This post is the second in a four-part series about Accenture’s most recent Insurance Equity Analyst Survey. You can find the previous post here.
Two of the most notable consequences of the economic crisis are a volatile business environment and persistent efforts by the authorities to enforce more effective risk management. So it’s hardly surprising that equity analysts—in Accenture’s recent global survey—rate risk control as the most important priority for insurers hoping to receive superior ratings.

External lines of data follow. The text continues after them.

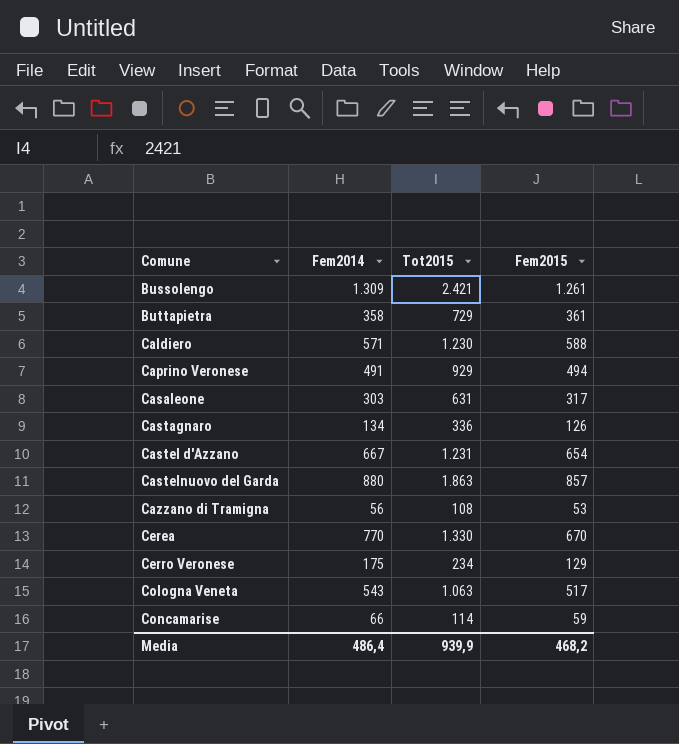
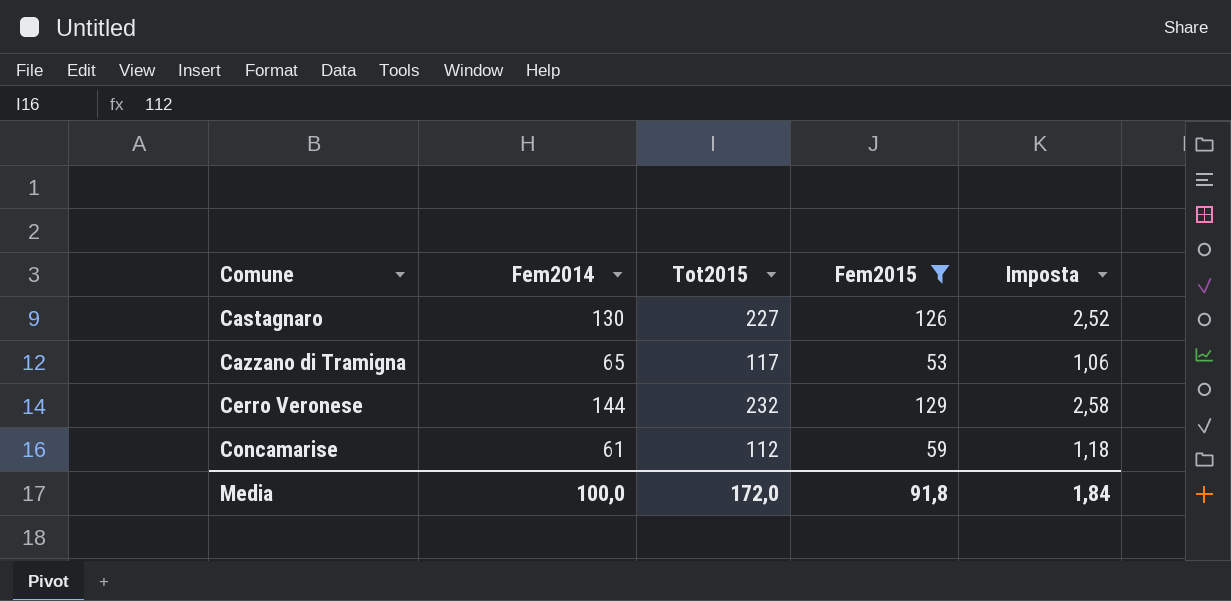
filter: none -> Fem2015 <= 129
column Imposta | formula: none -> [Fem2015] * 0,02
Castagnaro | Fem2014: 134 -> 130
Castagnaro | Tot2015: 336 -> 227
Cazzano di Tramigna | Fem2014: 56 -> 65
Cazzano di Tramigna | Tot2015: 108 -> 117
Cerro Veronese | Fem2014: 175 -> 144
Cerro Veronese | Tot2015: 234 -> 232
Concamarise | Fem2014: 66 -> 61
Concamarise | Tot2015: 114 -> 112
Media | Fem2014: 486,4 -> 100,0
Media | Tot2015: 939,9 -> 172,0
Media | Fem2015: 468,2 -> 91,8

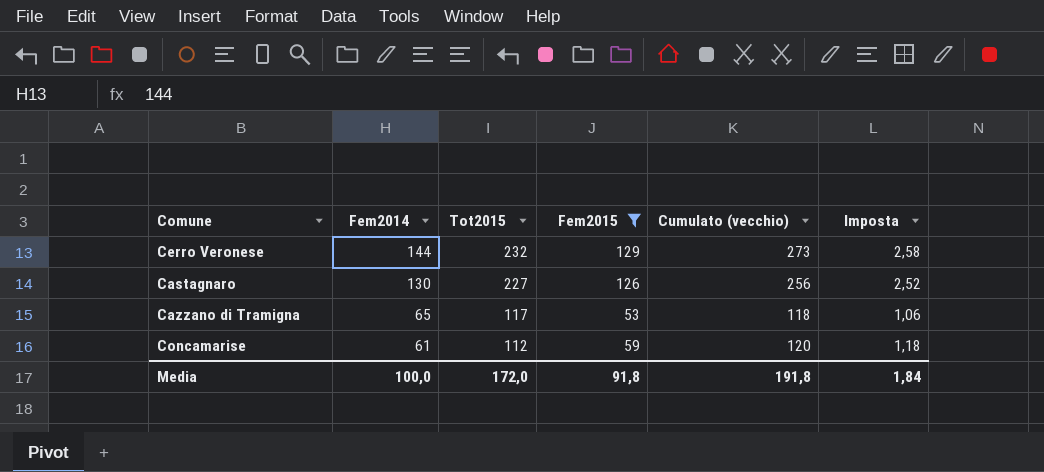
row order: Comune ascending -> Fem2014 descending
column Cumulato (vecchio) | formula: none -> [Fem2014] + [Fem2015]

Rather than simply appointing a dedicated risk manager to meet compliance, companies should:
- Align risk management with their overall business strategy and integrate it with their key business processes
- Reduce their exposure to system failure by modernizing their operating platform
- Look at de-risking the assets on their balance sheet
- Upgrade data collection, analytics and reporting capabilities
- Implement an enterprise-wide framework for data management
- Integrate risk and finance management processes throughout the organization
Risk management should play a bigger role in operational planning than it currently does. A strategic, enterprise-wide approach will generate benefits way beyond compliance, providing stability and an enduring competitive advantage.
In my next post I’ll discuss what equity analysts believe is insurers’ second priority for high performance: achieving sustainable growth. In the meantime, to learn more, click here to download the life version of our survey report, and here for P&C.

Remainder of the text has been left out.